◆ TASK BRIEF: Read the data, and whenever a line holds the word "band", report that line.

◆ DATA FOR REVIEW:

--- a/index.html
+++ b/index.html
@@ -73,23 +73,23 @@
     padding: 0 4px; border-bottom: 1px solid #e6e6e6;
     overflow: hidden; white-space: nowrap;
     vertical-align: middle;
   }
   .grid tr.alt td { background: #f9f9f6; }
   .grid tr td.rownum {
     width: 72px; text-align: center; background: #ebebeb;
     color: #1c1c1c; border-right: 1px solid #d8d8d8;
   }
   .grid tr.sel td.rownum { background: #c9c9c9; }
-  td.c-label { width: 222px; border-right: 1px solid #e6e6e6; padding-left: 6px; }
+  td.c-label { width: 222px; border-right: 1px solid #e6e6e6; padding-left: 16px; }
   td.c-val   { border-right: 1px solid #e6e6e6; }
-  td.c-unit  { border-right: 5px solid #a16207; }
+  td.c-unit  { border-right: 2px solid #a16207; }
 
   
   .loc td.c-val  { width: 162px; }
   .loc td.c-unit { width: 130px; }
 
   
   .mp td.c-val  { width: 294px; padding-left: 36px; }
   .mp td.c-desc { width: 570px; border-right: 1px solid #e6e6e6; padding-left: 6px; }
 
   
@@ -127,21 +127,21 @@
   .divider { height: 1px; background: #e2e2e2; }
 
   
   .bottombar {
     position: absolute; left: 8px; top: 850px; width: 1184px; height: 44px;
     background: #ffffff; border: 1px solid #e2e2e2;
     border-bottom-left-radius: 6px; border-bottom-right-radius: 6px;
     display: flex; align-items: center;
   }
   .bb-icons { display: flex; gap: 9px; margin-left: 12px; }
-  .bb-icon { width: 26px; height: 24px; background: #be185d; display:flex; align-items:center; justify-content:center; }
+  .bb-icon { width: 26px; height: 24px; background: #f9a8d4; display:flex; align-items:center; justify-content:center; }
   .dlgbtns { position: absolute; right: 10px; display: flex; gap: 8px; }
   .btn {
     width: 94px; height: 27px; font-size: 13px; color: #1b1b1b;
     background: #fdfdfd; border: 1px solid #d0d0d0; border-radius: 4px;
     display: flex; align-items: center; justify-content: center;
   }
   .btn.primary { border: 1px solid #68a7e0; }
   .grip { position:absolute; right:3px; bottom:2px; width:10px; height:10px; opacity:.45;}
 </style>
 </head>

...

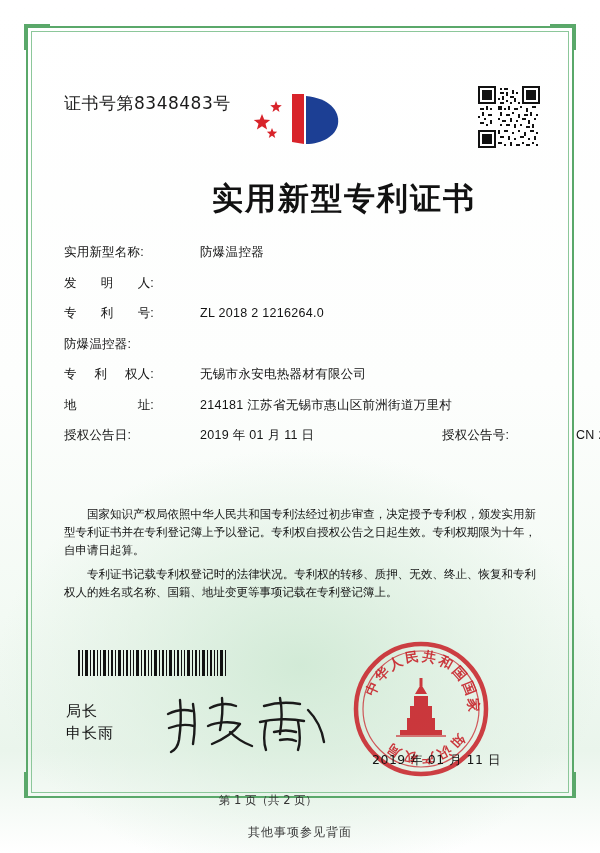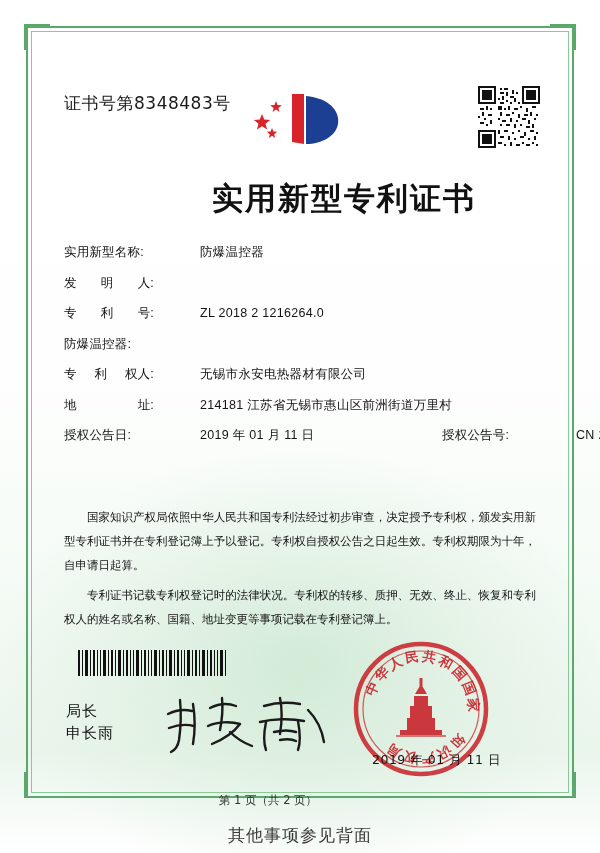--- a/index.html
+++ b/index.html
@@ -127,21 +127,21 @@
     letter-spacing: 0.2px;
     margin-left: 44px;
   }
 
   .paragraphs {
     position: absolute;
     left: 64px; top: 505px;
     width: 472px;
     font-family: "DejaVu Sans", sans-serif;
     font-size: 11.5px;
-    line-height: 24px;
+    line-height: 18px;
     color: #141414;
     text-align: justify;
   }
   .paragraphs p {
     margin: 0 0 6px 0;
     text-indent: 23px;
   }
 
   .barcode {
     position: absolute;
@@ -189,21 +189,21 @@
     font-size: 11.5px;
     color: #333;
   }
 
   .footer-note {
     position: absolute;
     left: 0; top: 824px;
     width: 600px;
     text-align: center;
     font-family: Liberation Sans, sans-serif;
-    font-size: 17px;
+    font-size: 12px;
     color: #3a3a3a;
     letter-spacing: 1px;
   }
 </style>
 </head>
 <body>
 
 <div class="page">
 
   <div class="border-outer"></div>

--

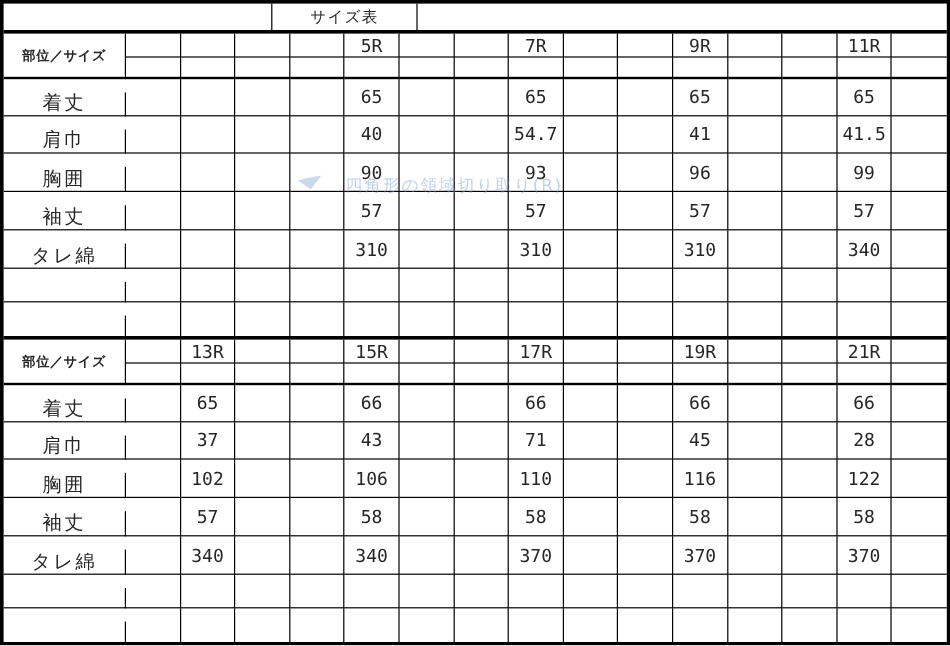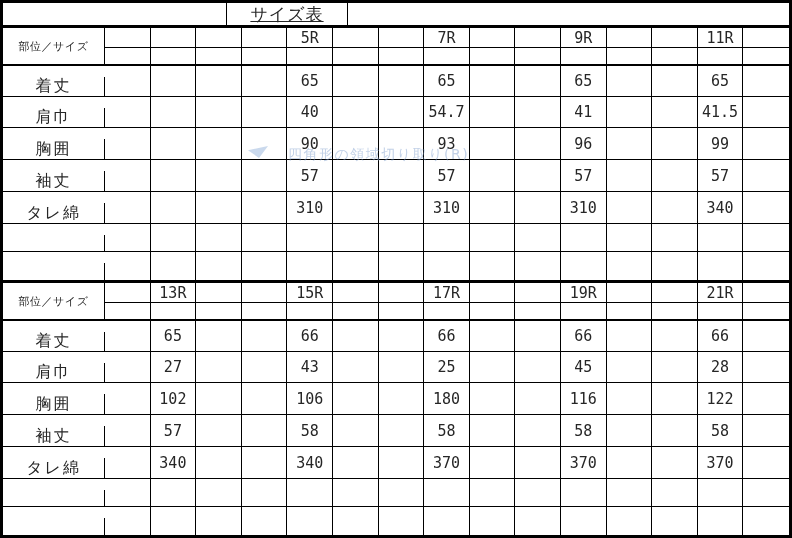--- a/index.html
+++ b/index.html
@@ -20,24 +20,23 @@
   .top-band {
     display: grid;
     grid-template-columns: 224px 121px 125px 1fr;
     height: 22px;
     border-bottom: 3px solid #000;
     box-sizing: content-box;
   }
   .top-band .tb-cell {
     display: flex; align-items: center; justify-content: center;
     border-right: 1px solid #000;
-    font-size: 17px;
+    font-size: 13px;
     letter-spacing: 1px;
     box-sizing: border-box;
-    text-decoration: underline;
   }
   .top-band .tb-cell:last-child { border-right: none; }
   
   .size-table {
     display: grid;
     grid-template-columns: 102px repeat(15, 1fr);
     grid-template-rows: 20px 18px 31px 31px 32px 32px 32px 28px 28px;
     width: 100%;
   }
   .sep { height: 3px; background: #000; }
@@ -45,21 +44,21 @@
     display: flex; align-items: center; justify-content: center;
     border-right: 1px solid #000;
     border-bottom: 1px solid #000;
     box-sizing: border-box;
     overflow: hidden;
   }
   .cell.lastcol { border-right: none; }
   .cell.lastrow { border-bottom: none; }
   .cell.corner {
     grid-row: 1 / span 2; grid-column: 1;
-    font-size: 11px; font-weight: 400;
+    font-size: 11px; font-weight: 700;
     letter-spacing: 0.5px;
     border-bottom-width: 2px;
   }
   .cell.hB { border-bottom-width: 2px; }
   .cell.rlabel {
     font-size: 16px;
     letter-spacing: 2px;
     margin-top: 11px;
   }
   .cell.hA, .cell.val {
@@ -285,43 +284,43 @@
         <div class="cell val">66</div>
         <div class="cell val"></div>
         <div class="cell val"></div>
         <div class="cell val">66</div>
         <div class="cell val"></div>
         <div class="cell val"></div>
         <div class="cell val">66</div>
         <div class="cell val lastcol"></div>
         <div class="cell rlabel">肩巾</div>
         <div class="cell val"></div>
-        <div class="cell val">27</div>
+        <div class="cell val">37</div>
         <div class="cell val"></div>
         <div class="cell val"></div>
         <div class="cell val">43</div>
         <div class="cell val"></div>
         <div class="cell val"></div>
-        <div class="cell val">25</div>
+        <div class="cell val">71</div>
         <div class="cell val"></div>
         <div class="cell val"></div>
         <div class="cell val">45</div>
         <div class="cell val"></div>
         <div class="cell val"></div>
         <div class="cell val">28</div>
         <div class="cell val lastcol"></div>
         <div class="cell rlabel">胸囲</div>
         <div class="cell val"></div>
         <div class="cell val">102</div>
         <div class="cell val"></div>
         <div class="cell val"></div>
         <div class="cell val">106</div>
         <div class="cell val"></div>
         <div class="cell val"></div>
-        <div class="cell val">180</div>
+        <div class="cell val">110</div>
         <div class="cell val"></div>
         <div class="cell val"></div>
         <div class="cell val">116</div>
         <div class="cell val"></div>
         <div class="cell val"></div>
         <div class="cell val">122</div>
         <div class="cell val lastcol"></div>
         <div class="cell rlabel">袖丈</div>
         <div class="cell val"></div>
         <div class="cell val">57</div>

◆ THE COMPLETED TASK:
   .top-band {
   .top-band .tb-cell {
   .top-band .tb-cell:last-child { border-right: none; }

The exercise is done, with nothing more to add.